▸ **PROBLEM REQUIREMENTS**
Leaving the pictures aside, return all of the data below exactly.

▸ **THE INPUT**

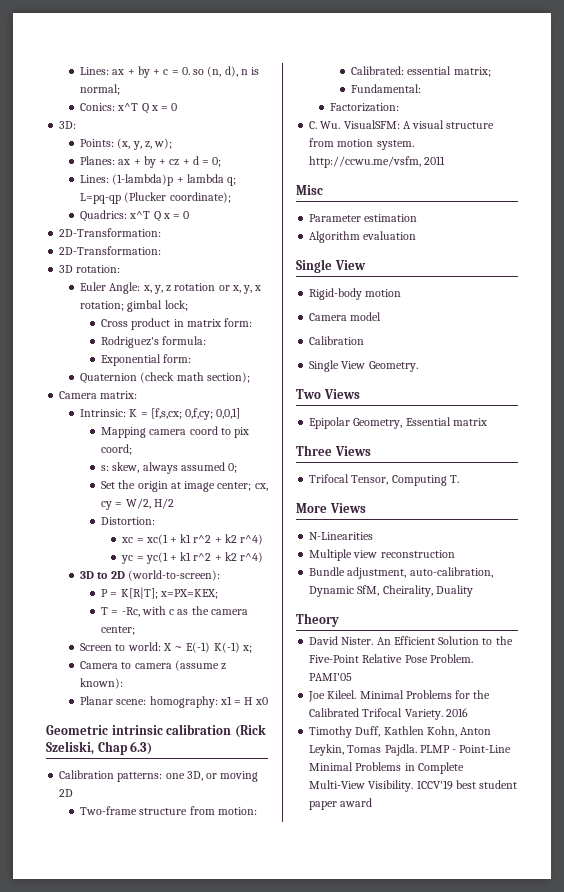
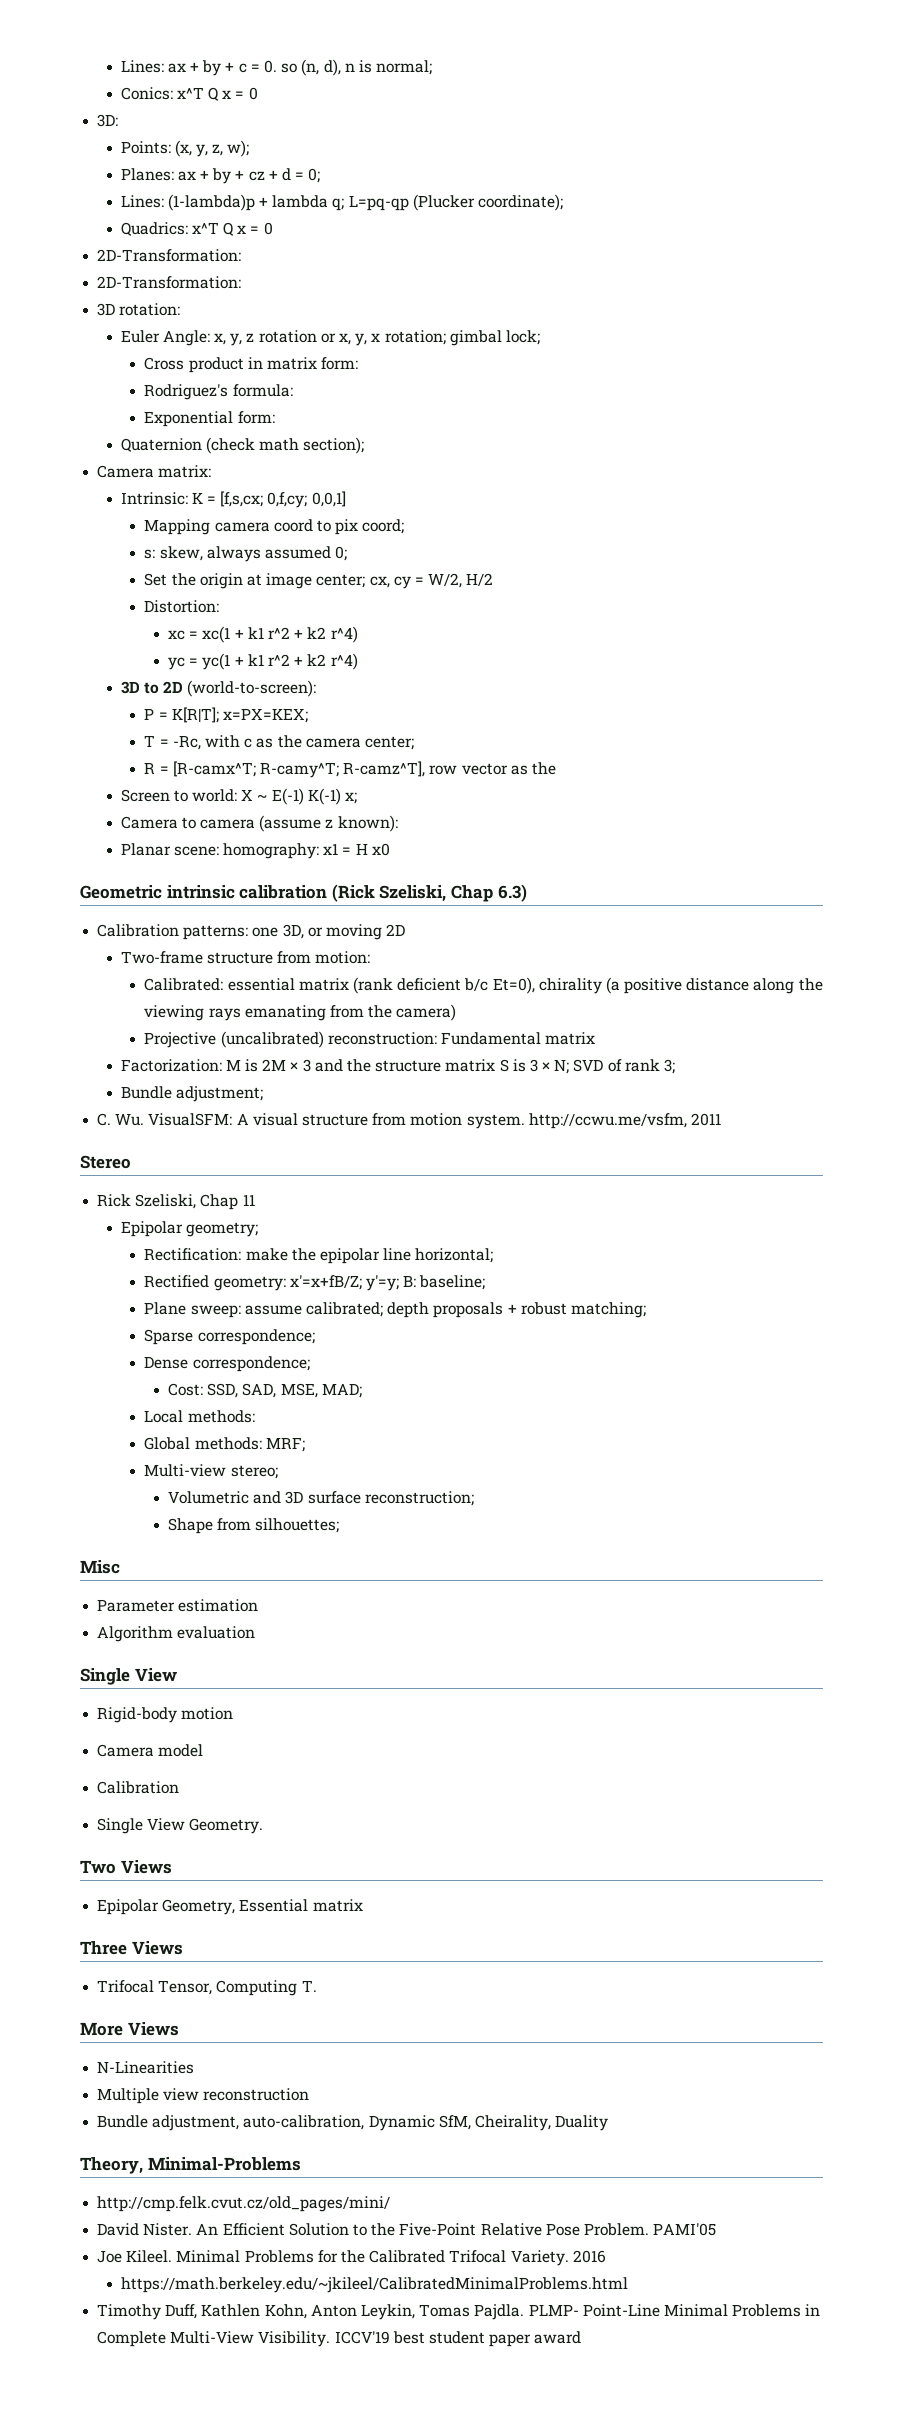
(136, 630) none -> [144,761,556,778] // R = [R-camx^T; R-camy^T; R-camz^T], row vector as the
[453,67,491,77] [351,84,422,93] [330,103,400,112] matrix; // Fundamental: // Factorization: -> [298,977,823,994] [144,1004,457,1021] [144,1031,596,1048] [120,1059,676,1074] [120,1086,263,1102] matrix (rank deficient b/c Et=0), chirality (a positive distance along the viewing rays emanating from the camera) // Projective (uncalibrated) reconstruction: Fundamental matrix // Factorization: M is 2M × 3 and the structure matrix S is 3 × N; SVD of rank 3; // Bundle adjustment;
(446, 160) none -> [80,1155,131,1169] [97,1194,255,1210] [120,1221,258,1237] [144,1248,494,1264] [144,1275,486,1291] [144,1302,646,1318] [144,1329,315,1345] [144,1356,310,1372] [168,1383,362,1398] [144,1410,255,1423] [144,1437,305,1452] [144,1464,278,1479] [168,1491,474,1506] [168,1518,340,1534] // Stereo // Rick Szeliski, Chap 11 // Epipolar geometry; // Rectification: make the epipolar line horizontal; // Rectified geometry: x'=x+fB/Z; y'=y; B: baseline; // Plane sweep: assume calibrated; depth proposals + robust matching; // Sparse correspondence; // Dense correspondence; // Cost: SSD, SAD, MSE, MAD; // Local methods: // Global methods: MRF; // Multi-view stereo; // Volumetric and 3D surface reconstruction; // Shape from silhouettes;
[296,613,339,627] Theory -> [80,2157,301,2174] [97,2196,391,2212] Theory, Minimal-Problems // http://cmp.felk.cvut.cz/old_pages/mini/
(468, 712) none -> [120,2277,628,2293] // https://math.berkeley.edu/~jkileel/CalibratedMinimalProblems.html
[419,745,457,753] PLMP - -> [528,2304,579,2316] PLMP-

▸ **RESPONSE FOR THIS EXERCISE**
(136, 630) none -> [144,761,556,778] // R = [R-camx^T; R-camy^T; R-camz^T], row vector as the
[453,67,491,77] [351,84,422,93] [330,103,400,112] matrix; // Fundamental: // Factorization: -> [298,977,823,994] [144,1004,457,1021] [144,1031,596,1048] [120,1059,676,1074] [120,1086,263,1102] matrix (rank deficient b/c Et=0), chirality (a positive distance along the viewing rays emanating from the camera) // Projective (uncalibrated) reconstruction: Fundamental matrix // Factorization: M is 2M × 3 and the structure matrix S is 3 × N; SVD of rank 3; // Bundle adjustment;
(446, 160) none -> [80,1155,131,1169] [97,1194,255,1210] [120,1221,258,1237] [144,1248,494,1264] [144,1275,486,1291] [144,1302,646,1318] [144,1329,315,1345] [144,1356,310,1372] [168,1383,362,1398] [144,1410,255,1423] [144,1437,305,1452] [144,1464,278,1479] [168,1491,474,1506] [168,1518,340,1534] // Stereo // Rick Szeliski, Chap 11 // Epipolar geometry; // Rectification: make the epipolar line horizontal; // Rectified geometry: x'=x+fB/Z; y'=y; B: baseline; // Plane sweep: assume calibrated; depth proposals + robust matching; // Sparse correspondence; // Dense correspondence; // Cost: SSD, SAD, MSE, MAD; // Local methods: // Global methods: MRF; // Multi-view stereo; // Volumetric and 3D surface reconstruction; // Shape from silhouettes;
[296,613,339,627] Theory -> [80,2157,301,2174] [97,2196,391,2212] Theory, Minimal-Problems // http://cmp.felk.cvut.cz/old_pages/mini/
(468, 712) none -> [120,2277,628,2293] // https://math.berkeley.edu/~jkileel/CalibratedMinimalProblems.html
[419,745,457,753] PLMP - -> [528,2304,579,2316] PLMP-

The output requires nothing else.